Bitcoin’s suffering has only intensified in the past 24 hours with a massive 10% dump to well below $50,000. The alternative coins have it even worse with substantial double-digit price slumps, and the market cap lost roughly $300 billion in a day. Even so, Guggenheim Global Chief Investment Officer Scott Minerd remains the long-term bullish trend for Bitcoin. However, according to him, the world’s largest cryptocurrency has run too far, too fast. Therefore, perhaps this is the time when Bitcoin price stops to correct for a new uptrend.

guggenheims-scott-minerd-bitcoin-price-is-likely-to-drop-another-50-to-20000-to-30000-because-it-has-run-too-far-too-fast

Guggenheim Global Chief Investment Officer Scott Minerd

Guggenheim Partners’ Scott Minerd: Bitcoin price is very frothy and could see a major correction in the near term

Minerd stated:

“I think we could pull back to $20,000 to $30,000 on bitcoin, which would be a 50% decline, but the interesting thing about bitcoin is we’ve seen these kinds of declines before. I think it’s part of the normal evolution in what is a longer-term bull market, with bitcoin prices eventually reaching between $400,000 to $600,000 per unit.”

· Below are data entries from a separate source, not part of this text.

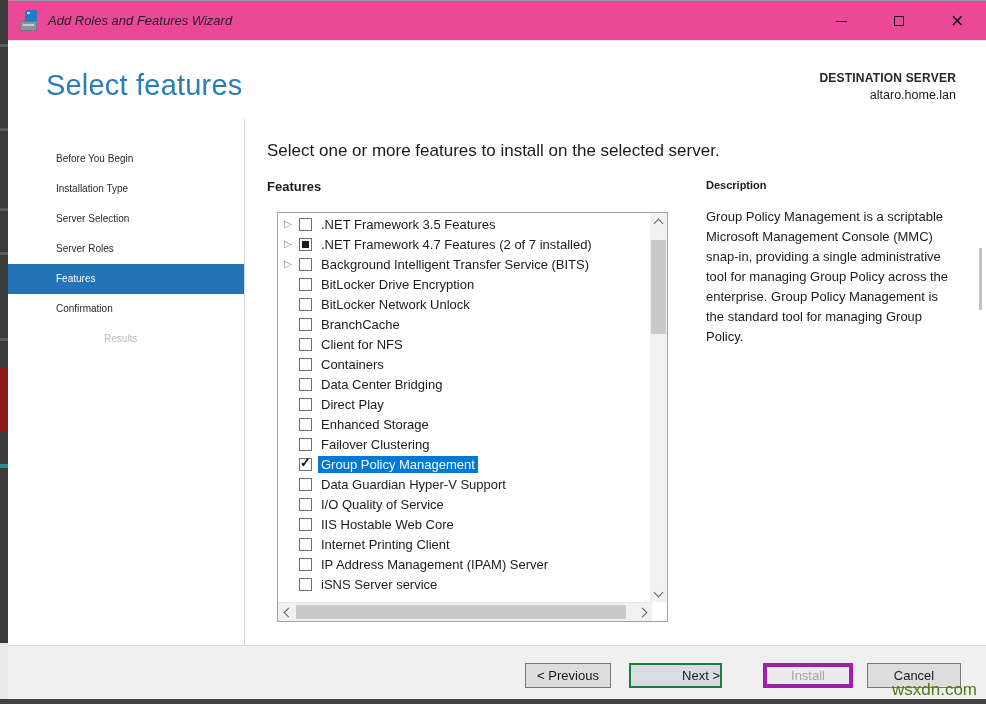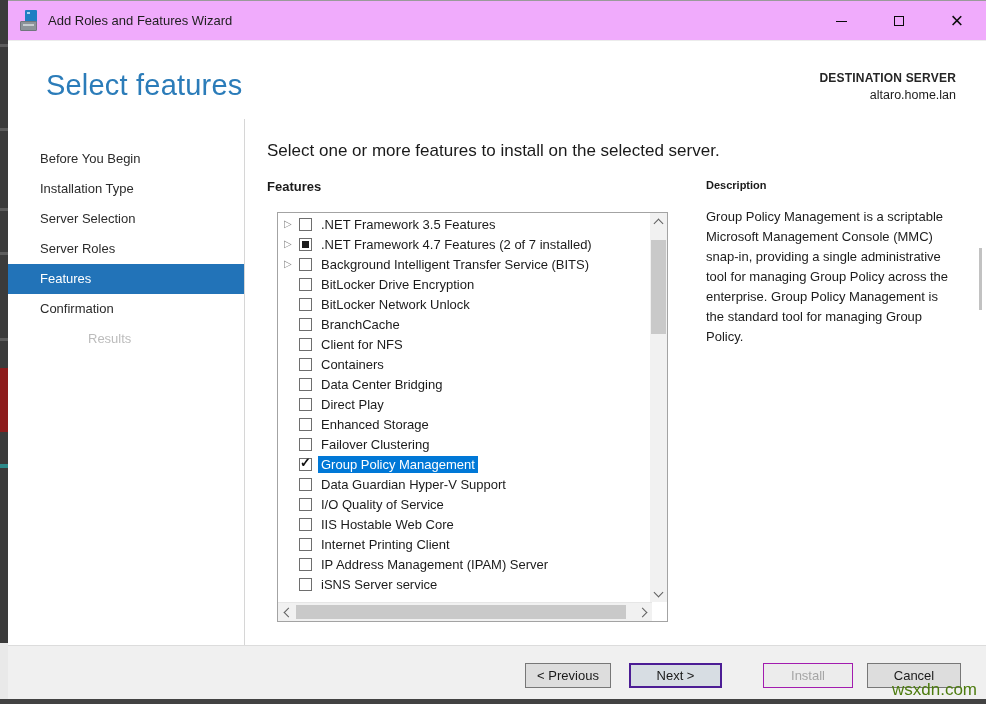--- a/index.html
+++ b/index.html
@@ -11,42 +11,42 @@
   .desktop-strip { position:absolute; left:0; top:0; width:8px; height:704px; background:#3b3b3b; }
   .strip-tick { position:absolute; left:0; width:8px; height:3px; background:#5d5d5d; }
   .strip-red  { position:absolute; left:0; top:368px; width:8px; height:64px; background:#8d1c1c; }
   .strip-teal { position:absolute; left:0; top:464px; width:8px; height:4px; background:#2e8b8b; }
   .strip-bottom { position:absolute; left:0; top:643px; width:8px; height:57px; background:#e9e9e9; }
 
   .window { position:absolute; left:8px; top:0; width:978px; height:704px; background:#ffffff; border-top:1px solid #9a9a9a; }
   .bottom-edge { position:absolute; left:0; top:699px; width:986px; height:5px; background:#424242; }
 
   
-  .titlebar { position:absolute; left:0; top:0; width:100%; height:40px; background:#f0abfc; border-bottom:1px solid #ececec; }
+  .titlebar { position:absolute; left:0; top:0; width:100%; height:40px; background:#ec4899; border-bottom:1px solid #ececec;font-style:italic; }
   .app-icon { position:absolute; left:12px; top:9px; width:24px; height:23px; display:block; }
   .ic-blue { position:absolute; left:5px; top:0; width:12px; height:15px; background:#1f7ec3; border-radius:1px; }
   .ic-blue::after { content:""; position:absolute; left:2px; top:2px; width:3px; height:2px; background:#a9d3ee; }
   .ic-gray { position:absolute; left:0; top:11px; width:17px; height:10px; background:#8c9399; border-radius:1px; border:1px solid #70777d; }
   .ic-gray::after { content:""; position:absolute; left:2px; top:2px; width:11px; height:2px; background:#c6cccf; }
   .title-text { position:absolute; left:40px; top:12px; font-size:13px; color:#1f1f1f; }
   .win-controls { position:absolute; right:0; top:0; height:40px; display:flex; }
   .wc { width:58px; height:40px; display:flex; align-items:center; justify-content:center; cursor:default; }
   .glyph-min { width:11px; height:0; border-top:1px solid #0a0a0a; display:block; }
   .glyph-max { width:10px; height:10px; border:1px solid #0a0a0a; display:block; }
   .glyph-close { font-size:22px; color:#0a0a0a; line-height:20px; font-weight:400; }
 
   
   .page-title { position:absolute; left:22px; top:68px; font-size:29px; font-weight:300; color:#2b7cb9; letter-spacing:0.2px;margin-left:16px; }
   .dest { position:absolute; right:30px; top:70px; text-align:right; }
   .dest-label { font-size:12px; font-weight:bold; color:#252525; letter-spacing:0.2px; }
   .dest-value { font-size:12.5px; color:#1c1c1c; margin-top:3px; }
 
   
   .sidebar { position:absolute; left:0; top:143px; width:236px; }
-  .nav-item { height:30px; line-height:30px; padding-left:32px; font-size:13px; color:#2b2b2b; cursor:default; }
+  .nav-item { height:30px; line-height:30px; padding-left:48px; font-size:10px; color:#2b2b2b; cursor:default; }
   .nav-item.selected { background:#2273b8; color:#ffffff; }
   .nav-item.disabled { color:#bcbcbc;margin-left:48px; }
   .v-divider { position:absolute; left:236px; top:118px; width:1px; height:526px; background:#d6d6d6; }
 
   
   .instruction { position:absolute; left:259px; top:140px; font-size:17px; color:#1a1a1a; }
   .list-label  { position:absolute; left:259px; top:178px; font-size:13px; font-weight:bold; color:#1a1a1a; }
 
   .listbox { position:absolute; left:269px; top:211px; width:391px; height:410px; border:1px solid #a3a3a3; background:#ffffff; }
   .rows { position:absolute; left:0; top:1px; right:17px; bottom:19px; overflow:hidden; }
@@ -75,22 +75,22 @@
   
   .desc-title { position:absolute; left:698px; top:178px; font-size:11px; font-weight:bold; color:#1a1a1a; }
   .desc-text  { position:absolute; left:698px; top:206px; width:248px; font-size:13px; line-height:20px; color:#1c1c1c; }
   .desc-thumb { position:absolute; left:971px; top:247px; width:3px; height:62px; background:#c2c2c2; }
 
   
   .footer { position:absolute; left:0; top:644px; width:100%; height:56px; background:#f0f0f0; border-top:1px solid #dcdcdc; }
   .btn { position:absolute; top:17px; height:25px; font-family:"Liberation Sans",sans-serif; font-size:13px; color:#1a1a1a;
          background:#dddddd; border:1px solid #777777; cursor:default; }
   .btn-previous { left:517px; width:86px; }
-  .btn-next     { left:621px; width:93px; border:2px solid #4c1d95; background:#d7dde3; }
-  .btn-install  { left:755px; width:90px; background:#ececec; border:1px solid #a21caf; color:#a5a5a5; }
+  .btn-next     { left:621px; width:93px; border:2px solid #15803d; background:#d7dde3;text-align:right; }
+  .btn-install  { left:755px; width:90px; background:#ececec; border:4px solid #a21caf; color:#a5a5a5; }
   .btn-cancel   { left:859px; width:94px; }
   .watermark { position:absolute; right:9px; bottom:1px; font-size:17px; color:#4d7c0f; }
 </style>
 </head>
 <body>
 
 <div class="screen">
 
   <div class="desktop-strip">
     <div class="strip-tick" style="top:44px"></div>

Minerd turned its head late last year when it first shared its long-range price target for Bitcoin, citing its inherent scarcity and its value relative to assets like gold. Those comments in December fell on the same day the digital currency exceeded $ 20,000 for the first time.

Bitcoin has continued the massive rally that started in 2020, up almost 90% so far this year. Institutional adoption has been seen as a driving factor for its rise. Some companies like Tesla have already invested some of their cash in bitcoin, and financial firms from Mastercard to Goldman Sachs are making moves around cryptocurrencies.

Bitcoin’s ascent speed worries even some crypto speculators like Minerd. He also warned of a short-term price cut earlier this year. Some crypto bears continue to argue that bitcoin is in a bubble and will eventually burst.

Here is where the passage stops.